Thomas Sowell, Socialism sounds good while capitalism does good

The economic advantages of a market economy are accompanied by political disadvantages. Its over-all operations are seldom understood, even by those who are successful at running their own individual businesses, and their articulation seldom matches that of intellectuals, who usually have neither experience in business nor expertise in economics.

More fundamentally, the main incentive of capitalism is self-interest, which is by no means an attractive quality, however effective it may be for producing economic results-—for others as well as for oneself. The very expression “the market” suggests something impersonal, when in fact what is involved are simply all the very personal individual choices which are reconciled with one another through the competitive processes which are summarized as “the market.”

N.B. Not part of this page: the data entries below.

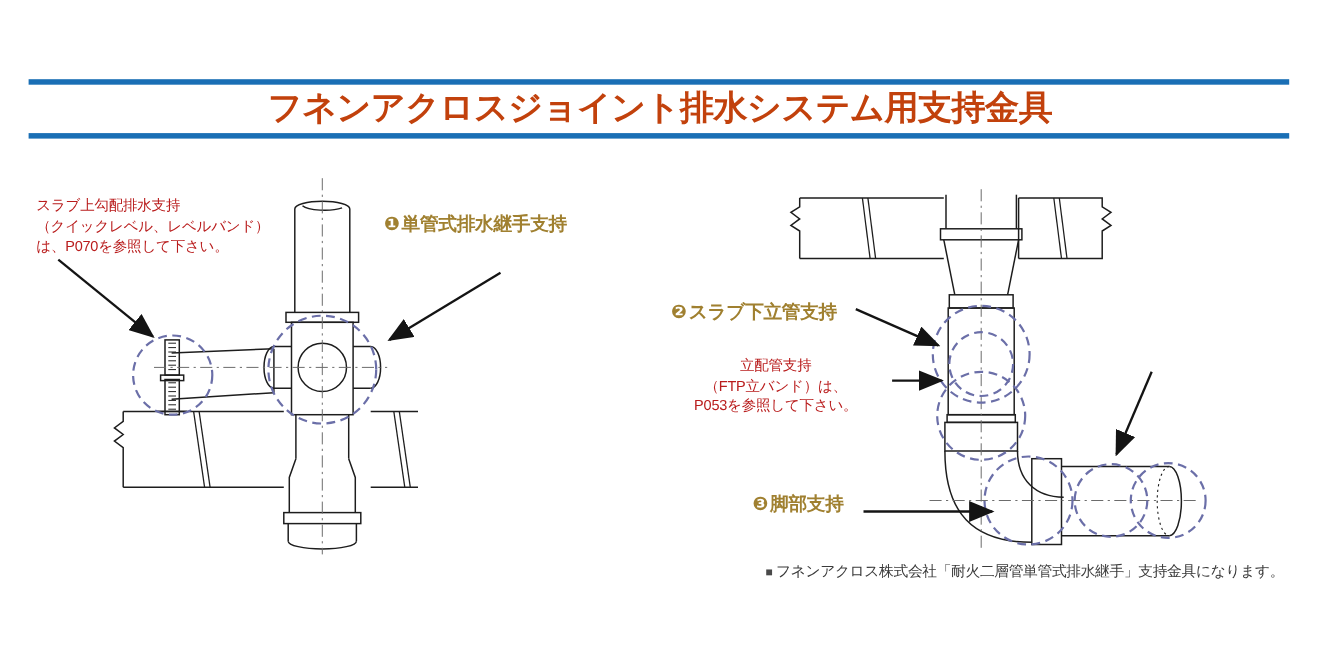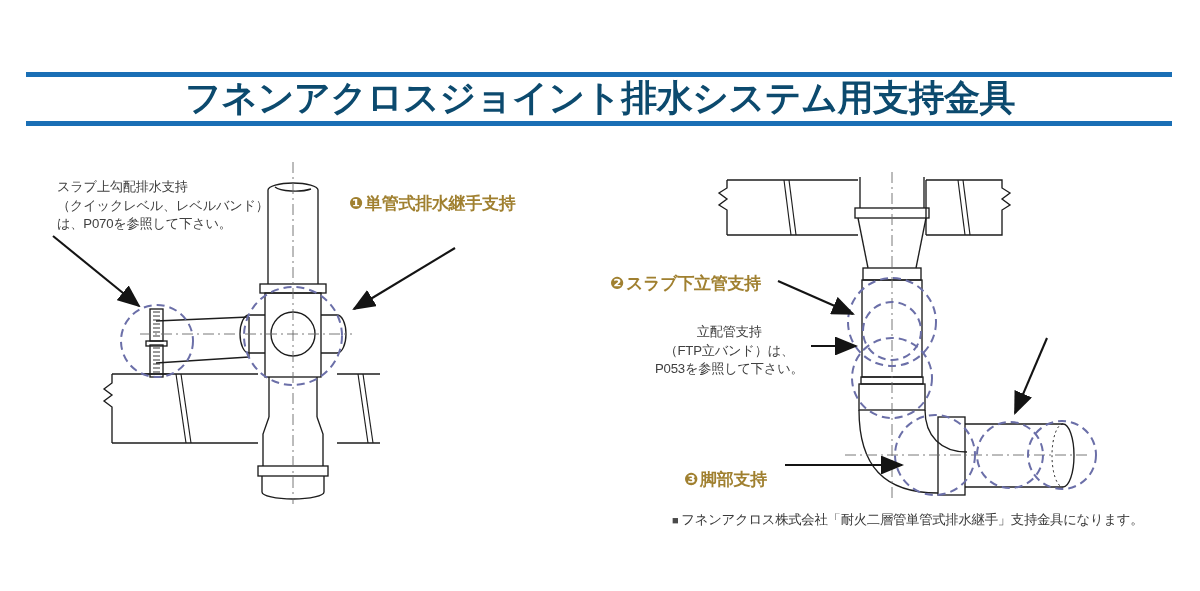"フネンアクロスジョイント排水システム用支持金具" .title { color: #0c4a6e -> #c2410c; font-size: 36px -> 31px }
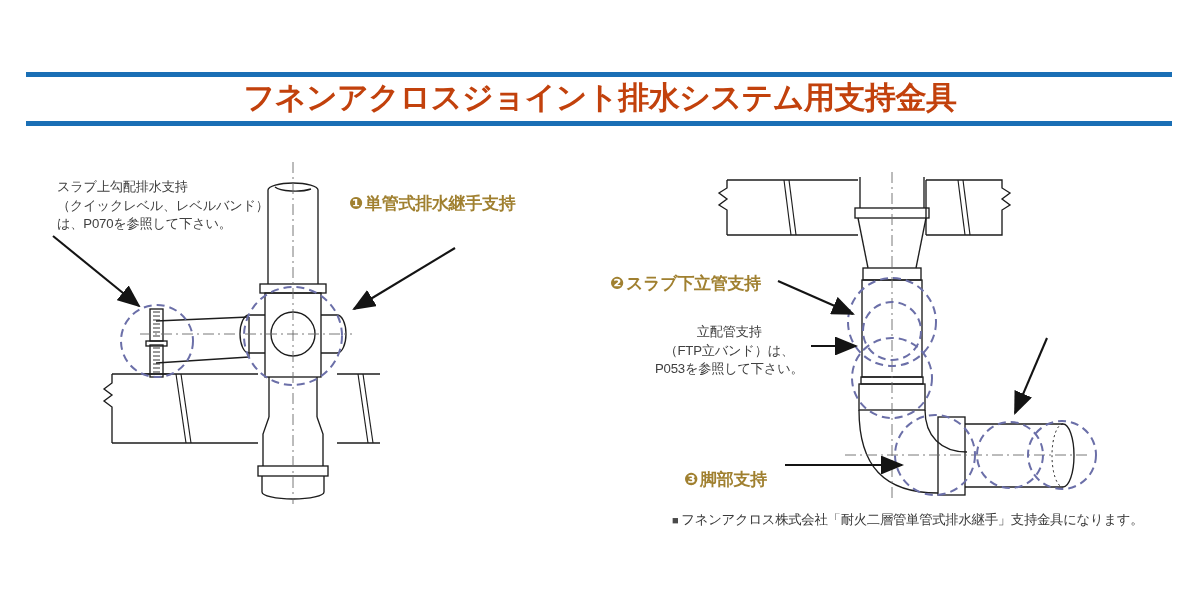"スラブ上勾配排水支持" .anno { color: #404040 -> #b91c1c; margin-left: 24px -> none }
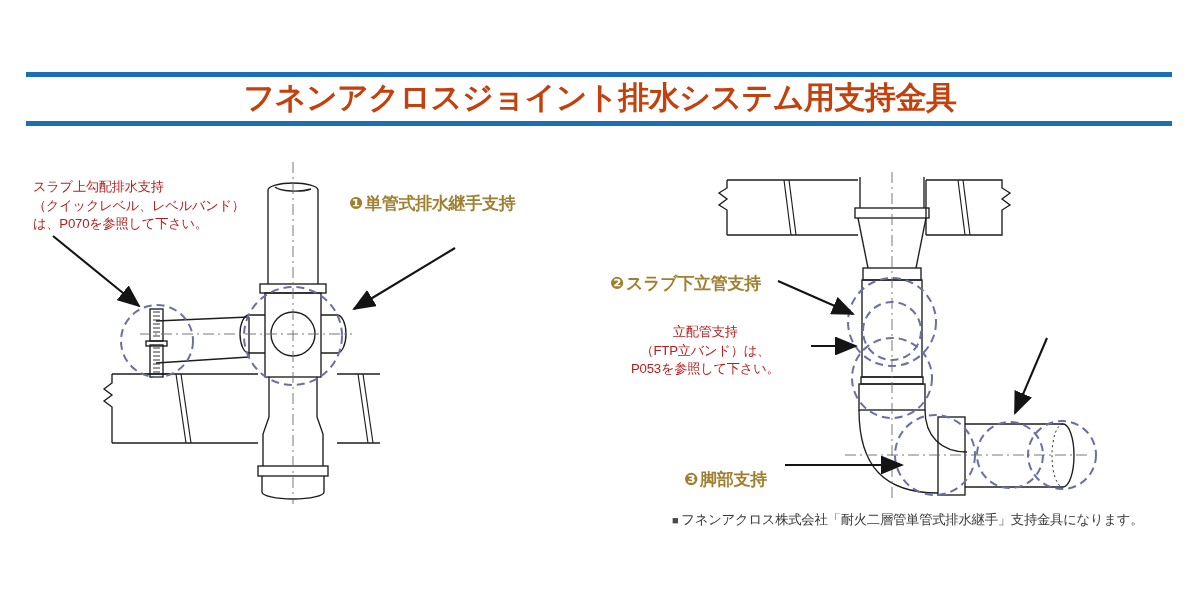"❸脚部支持" .lbl3 { top: 468px -> 447px }
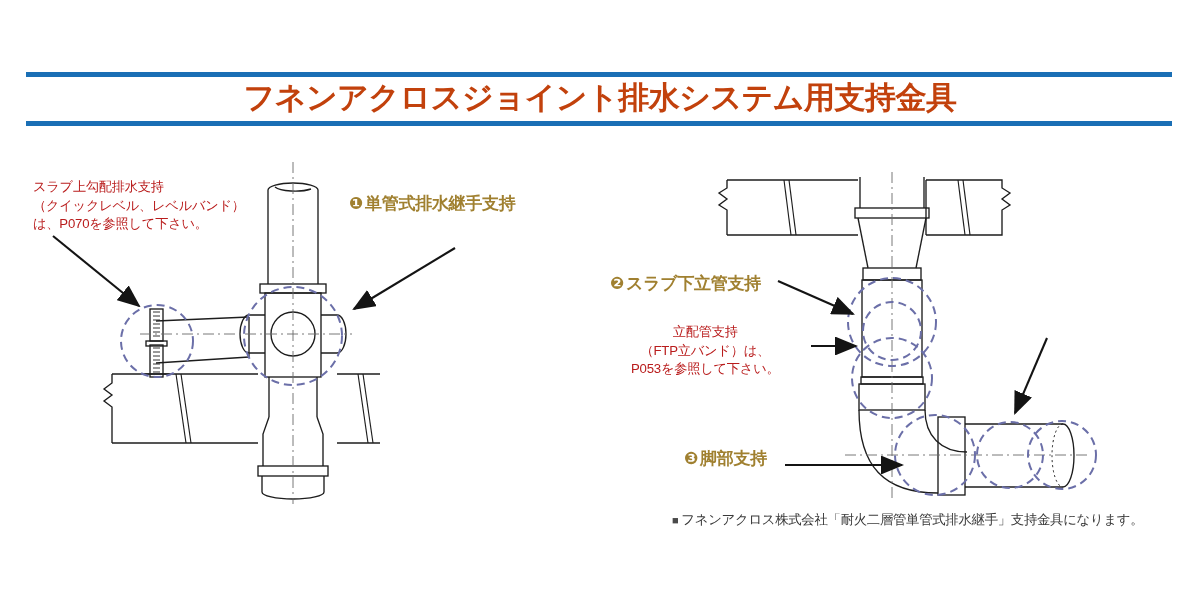"■ フネンアクロス株式会社「耐火二層管単管式排水継手」支持金具になります。" .footnote { left: 672px -> 696px }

When a newspaper headline asks, “Should the Internet be Left to the Market,” what this question really amounts to is: Should individuals be free to use the Internet as they wish or should some collective body restrict or direct what they do? A case can be made for or against restrictions on using the Internet, but that is the real issue. Alternatives to a market economy may express nobler sentiments but the bottom line is whether this in fact leads to better behavior in terms of better serving their fellow human beings.

For example, a conscientious Soviet worker who was loading bread began to notice that the bread had bird droppings on it. She returned it to the bakery but was later told by a driver that this bread was not thrown out. It was simply ground up with the flour used to bake fresh bread and the finished product was then delivered to the stores, with the bird droppings now on the inside instead of on the outside.

A capitalist enterprise doing such a thing would not only be liable to lawsuits and prosecution, it would risk losing its customers to its competitors if word ever got out, and could be ruined economically even before legal processes ran their course. But a government monopoly has less to fear. Environmental degradation was likewise worse in the Communist bloc in Eastern Europe than in capitalist countries, and the worst environmental disaster of all occurred in the Soviet Union at the Chernobyl nuclear power plant.

Moreover, the ability of a totalitarian government to keep information secret meant that local Soviet officials could evacuate their own families first, while leaving the local population wholly uninformed and exposed to thousands of times more radiation than normal. Only after foreign countries detected the increased radiation in their own atmospheres and foreign radio broadcasts then began reaching the Soviet Union did ordinary people in the contaminated area learn that they were in danger.